Найдите \(\displaystyle \frac {p(b)}{p( \frac{1}{b})}{\small,} \)если \(\displaystyle p(b) =\bigg (b + \frac {3}{b}\bigg)\bigg(3b + \frac {1}{b}\bigg){\small.}\) При \(\displaystyle b \,\cancel= \, 0{\small.}\)
По условию \(\displaystyle p(b) =\bigg (b + \frac {3}{b}\bigg)\bigg(3b + \frac {1}{b}\bigg){\small.}\)
Для того, чтобы найти \(\displaystyle p\left(\frac{1}{b}\right){\small,}\) нужно в данную формулу вместо \(\displaystyle \color{blue}b\) подставить \(\displaystyle \color{blue}{\frac{1}{b}}{\small:}\)
\(\displaystyle p(\color{blue}b) = \bigg (\color{blue}b + \frac {3}{\color{blue}b}\bigg)\bigg(3\color{blue}b + \frac {1}{\color{blue}b}\bigg){\small,}\)
\(\displaystyle p\left(\color{blue}{\frac{1}{b}}\right) =\bigg (\color{blue}{\frac{1}{b}} + \frac {\phantom 1 3\phantom 1}{\color{blue}{\frac{1}{b}}}\bigg)\bigg(3 \cdot \color{blue}{\frac{1}{b}} + \frac {\phantom 1 1 \phantom 1}{\color{blue}{\frac{1}{b}}}\bigg){\small.}\)
То есть
\(\displaystyle p\left(\frac{1}{b}\right) = \bigg (\frac{1}{b} + \frac {\phantom 1 3\phantom 1}{\frac{1}{b}}\bigg)\bigg(3 \cdot \frac{1}{b} + \frac {\phantom 1 1 \phantom 1}{\frac{1}{b}}\bigg)=\bigg (\frac{1}{b} + 3b\bigg)\bigg(\frac{3}{b} + b\bigg){\small.}\)
Подставим в заданное выражение \(\displaystyle \bigg (b + \frac {3}{b}\bigg)\bigg(3b + \frac {1}{b}\bigg)\) вместо \(\displaystyle p(b)\) и \(\displaystyle \bigg (\frac{1}{b} + 3b\bigg)\bigg(\frac{3}{b} + b\bigg)\) вместо \(\displaystyle p\left(\frac{1}{b}\right){\small.}\)
Тогда:
\(\displaystyle \frac {\color{red}{p(b)}}{\color{green}{p( \frac{1}{b})}}=\frac {\color{red}{\bigg (b + \frac {3}{b}\bigg)\bigg(3b + \frac {1}{b}\bigg)}}{\color{green}{\bigg (\frac{1}{b} + 3b\bigg)\bigg(\frac{3}{b} + b\bigg)}}{\small.}\)

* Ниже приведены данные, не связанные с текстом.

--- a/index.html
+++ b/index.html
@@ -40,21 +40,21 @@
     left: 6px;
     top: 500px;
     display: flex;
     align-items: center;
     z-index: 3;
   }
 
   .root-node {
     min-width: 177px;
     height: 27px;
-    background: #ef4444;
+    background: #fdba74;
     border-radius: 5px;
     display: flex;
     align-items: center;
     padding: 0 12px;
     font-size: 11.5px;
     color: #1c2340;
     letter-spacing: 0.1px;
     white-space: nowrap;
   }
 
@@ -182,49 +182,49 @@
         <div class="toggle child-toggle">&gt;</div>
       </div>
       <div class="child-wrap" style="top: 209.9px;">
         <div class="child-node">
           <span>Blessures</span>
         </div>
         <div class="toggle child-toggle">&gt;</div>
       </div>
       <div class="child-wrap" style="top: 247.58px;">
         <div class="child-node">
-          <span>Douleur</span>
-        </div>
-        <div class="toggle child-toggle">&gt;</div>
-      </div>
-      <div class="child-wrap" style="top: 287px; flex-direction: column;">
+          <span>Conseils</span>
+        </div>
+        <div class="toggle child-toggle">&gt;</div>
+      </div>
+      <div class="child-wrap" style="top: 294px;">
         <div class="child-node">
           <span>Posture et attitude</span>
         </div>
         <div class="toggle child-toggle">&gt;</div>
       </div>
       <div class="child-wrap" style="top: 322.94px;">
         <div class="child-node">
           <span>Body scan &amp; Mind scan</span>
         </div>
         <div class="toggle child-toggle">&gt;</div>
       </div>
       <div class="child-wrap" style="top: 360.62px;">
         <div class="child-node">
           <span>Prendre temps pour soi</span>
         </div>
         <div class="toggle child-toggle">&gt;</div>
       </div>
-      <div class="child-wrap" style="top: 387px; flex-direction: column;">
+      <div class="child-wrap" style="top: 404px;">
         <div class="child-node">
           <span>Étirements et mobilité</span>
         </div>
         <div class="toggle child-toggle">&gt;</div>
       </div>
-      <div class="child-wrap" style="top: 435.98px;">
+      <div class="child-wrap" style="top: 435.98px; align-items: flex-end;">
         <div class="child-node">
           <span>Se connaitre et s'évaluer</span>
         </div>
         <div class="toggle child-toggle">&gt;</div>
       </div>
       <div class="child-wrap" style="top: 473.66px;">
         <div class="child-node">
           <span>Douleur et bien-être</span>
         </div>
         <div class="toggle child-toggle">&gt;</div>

В числителе и знаменателе дроби оказались одинаковые множители, которые можно сократить:
\(\displaystyle \frac {\cancel{\bigg (b + \frac {3}{b}\bigg)}\,\,\cancel{\bigg(3b + \frac {1}{b}\bigg)}}{\cancel{\bigg (\frac{1}{b} + 3b\bigg)} \,\, \cancel{\bigg(\frac{3}{b} + b\bigg)}}=1 {\small.}\)

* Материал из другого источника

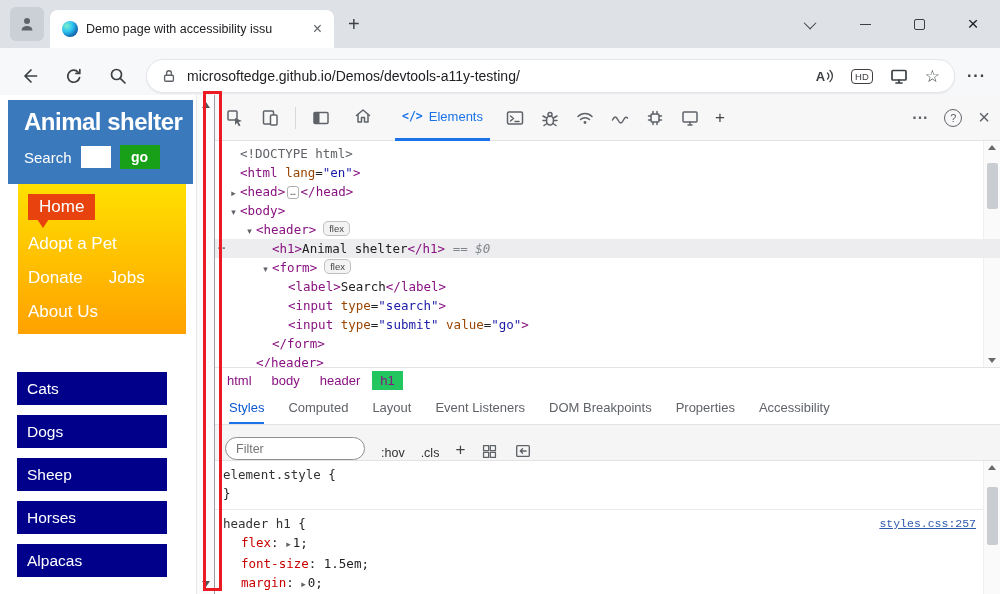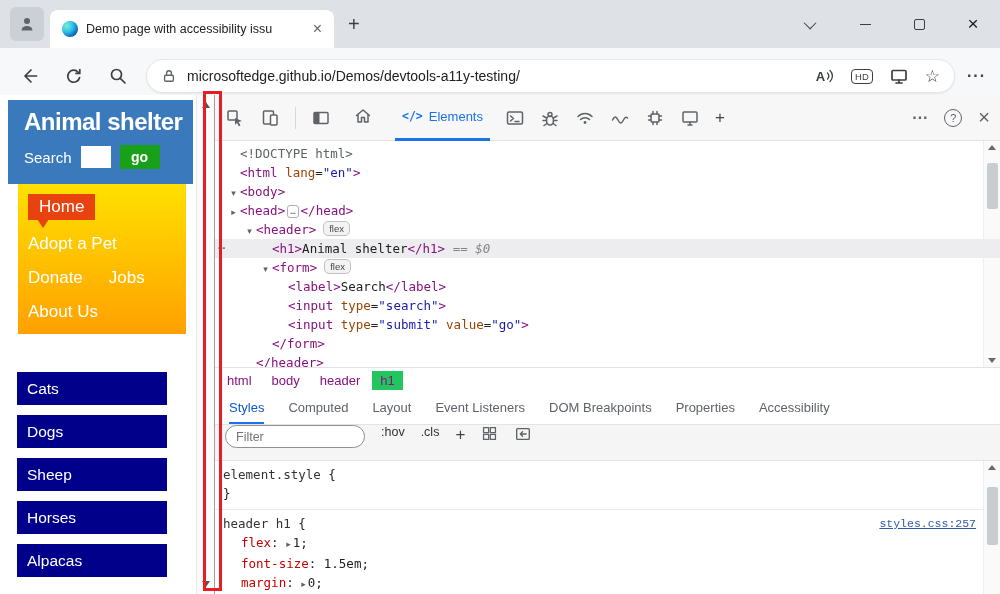--- a/index.html
+++ b/index.html
@@ -93,21 +93,21 @@
   .styles-thumb{top:26px;height:58px}
 
   .dt-crumbs{height:26px;border-top:1px solid #E3E3E3;display:flex;align-items:center;padding-left:4px;gap:4px;flex:none;font-size:13px}
   .crumb{color:#881280;padding:2px 8px;cursor:pointer}
   .crumb.sel{background:#22c55e}
 
   .dt-subtabs{height:32px;display:flex;align-items:stretch;padding-left:14px;gap:24px;border-bottom:1px solid #E3E3E3;flex:none}
   .subtab{font-size:13px;color:#5F6368;display:flex;align-items:center;border-bottom:2.5px solid transparent;cursor:pointer;white-space:nowrap}
   .subtab.sel{color:#0B57D0;border-bottom-color:var(--devtools-accent,#1A73E8)}
 
-  .dt-filterrow{height:36px;background:#F5F5F5;display:flex;align-items:flex-start;padding:0 10px;gap:16px;border-bottom:1px solid #E3E3E3;flex:none}
+  .dt-filterrow{height:36px;background:#F5F5F5;display:flex;align-items:flex-end;padding:0 10px;gap:16px;border-bottom:1px solid #E3E3E3;flex:none}
   .filter-input{width:140px;height:23px;border:1px solid #8F8F8F;border-radius:12px;padding:0 10px;font-size:12.5px;background:#fff;color:#202124;outline:none}
   .pseudo{font-size:12.5px;color:#333;cursor:pointer}
   .plus-btn{font-size:17px;color:#444;cursor:pointer}
 
   .dt-styles{flex:1;position:relative;overflow:hidden;font-family:"DejaVu Sans Mono",monospace;font-size:12.5px;padding-top:4px;background:#fff}
   .css-row{min-height:19px;line-height:19px;white-space:pre;padding-left:8px}
   .css-indent{padding-left:26px}
   .css-sep{border-top:1px solid #EAEAEA;margin-top:6px;padding-top:4px}
   .tk-sel{color:#333}
   .tk-prop{color:#C80000}
@@ -310,22 +310,22 @@
       </div>
 
       <div class="dt-dom">
         <div class="vscroll">
           <i class="tri-up"></i>
           <i class="tri-down"></i>
           <div class="vthumb dom-thumb"></div>
         </div>
       <div class="dom-row"><span class="dom-indent" style="width: 6px;"></span><span class="dom-arrow"> </span><span class="tk-doctype">&lt;!DOCTYPE html&gt;</span></div>
           <div class="dom-row"><span class="dom-indent" style="width: 6px;"></span><span class="dom-arrow"> </span><span class="tk-tag">&lt;html </span><span class="tk-attr">lang</span><span class="tk-punct">=</span><span class="tk-val">"en"</span><span class="tk-tag">&gt;</span></div>
+          <div class="dom-row"><span class="dom-indent" style="width: 6px;"></span><span class="dom-arrow">▸</span><span class="tk-tag">&lt;head&gt;</span><span class="tk-dots">…</span><span class="tk-tag">&lt;/head&gt;</span></div>
           <div class="dom-row"><span class="dom-indent" style="width: 6px;"></span><span class="dom-arrow">▾</span><span class="tk-tag">&lt;body&gt;</span></div>
-          <div class="dom-row"><span class="dom-indent" style="width: 6px;"></span><span class="dom-arrow">▸</span><span class="tk-tag">&lt;head&gt;</span><span class="tk-dots">…</span><span class="tk-tag">&lt;/head&gt;</span></div>
           <div class="dom-row"><span class="dom-indent" style="width: 22px;"></span><span class="dom-arrow">▾</span><span class="tk-tag">&lt;header&gt;</span><span class="tk-badge">flex</span></div>
           <div class="dom-row dom-selected"><span class="dom-more">⋯</span><span class="dom-indent" style="width: 38px;"></span><span class="dom-arrow"> </span><span class="tk-tag">&lt;h1&gt;</span><span class="tk-text">Animal shelter</span><span class="tk-tag">&lt;/h1&gt;</span><span class="tk-meta"> == $0</span></div>
           <div class="dom-row"><span class="dom-indent" style="width: 38px;"></span><span class="dom-arrow">▾</span><span class="tk-tag">&lt;form&gt;</span><span class="tk-badge">flex</span></div>
           <div class="dom-row"><span class="dom-indent" style="width: 54px;"></span><span class="dom-arrow"> </span><span class="tk-tag">&lt;label&gt;</span><span class="tk-text">Search</span><span class="tk-tag">&lt;/label&gt;</span></div>
           <div class="dom-row"><span class="dom-indent" style="width: 54px;"></span><span class="dom-arrow"> </span><span class="tk-tag">&lt;input </span><span class="tk-attr">type</span><span class="tk-punct">=</span><span class="tk-val">"search"</span><span class="tk-tag">&gt;</span></div>
           <div class="dom-row"><span class="dom-indent" style="width: 54px;"></span><span class="dom-arrow"> </span><span class="tk-tag">&lt;input </span><span class="tk-attr">type</span><span class="tk-punct">=</span><span class="tk-val">"submit"</span><span class="tk-punct"> </span><span class="tk-attr">value</span><span class="tk-punct">=</span><span class="tk-val">"go"</span><span class="tk-tag">&gt;</span></div>
           <div class="dom-row"><span class="dom-indent" style="width: 38px;"></span><span class="dom-arrow"> </span><span class="tk-tag">&lt;/form&gt;</span></div>
           <div class="dom-row"><span class="dom-indent" style="width: 22px;"></span><span class="dom-arrow"> </span><span class="tk-tag">&lt;/header&gt;</span></div>
         </div>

Таким образом, верна следующая цепочка равенств:
\(\displaystyle \frac {p(b)}{p( \frac{1}{b})}=\frac {\bigg (b + \frac {3}{b}\bigg)\bigg(3b + \frac {1}{b}\bigg)}{\bigg (\frac{1}{b} + \frac {\phantom 1 3\phantom 1}{\frac{1}{b}}\bigg)\bigg(3 \cdot \frac{1}{b} + \frac {\phantom 1 1 \phantom 1}{\frac{1}{b}}\bigg)}=\frac {\bigg (b + \frac {3}{b}\bigg)\bigg(3b + \frac {1}{b}\bigg)}{\bigg (\frac{1}{b} + 3b\bigg)\bigg(\frac{3}{b} + b\bigg)}=1{\small.}\)
Ответ: \(\displaystyle 1 {\small.} \)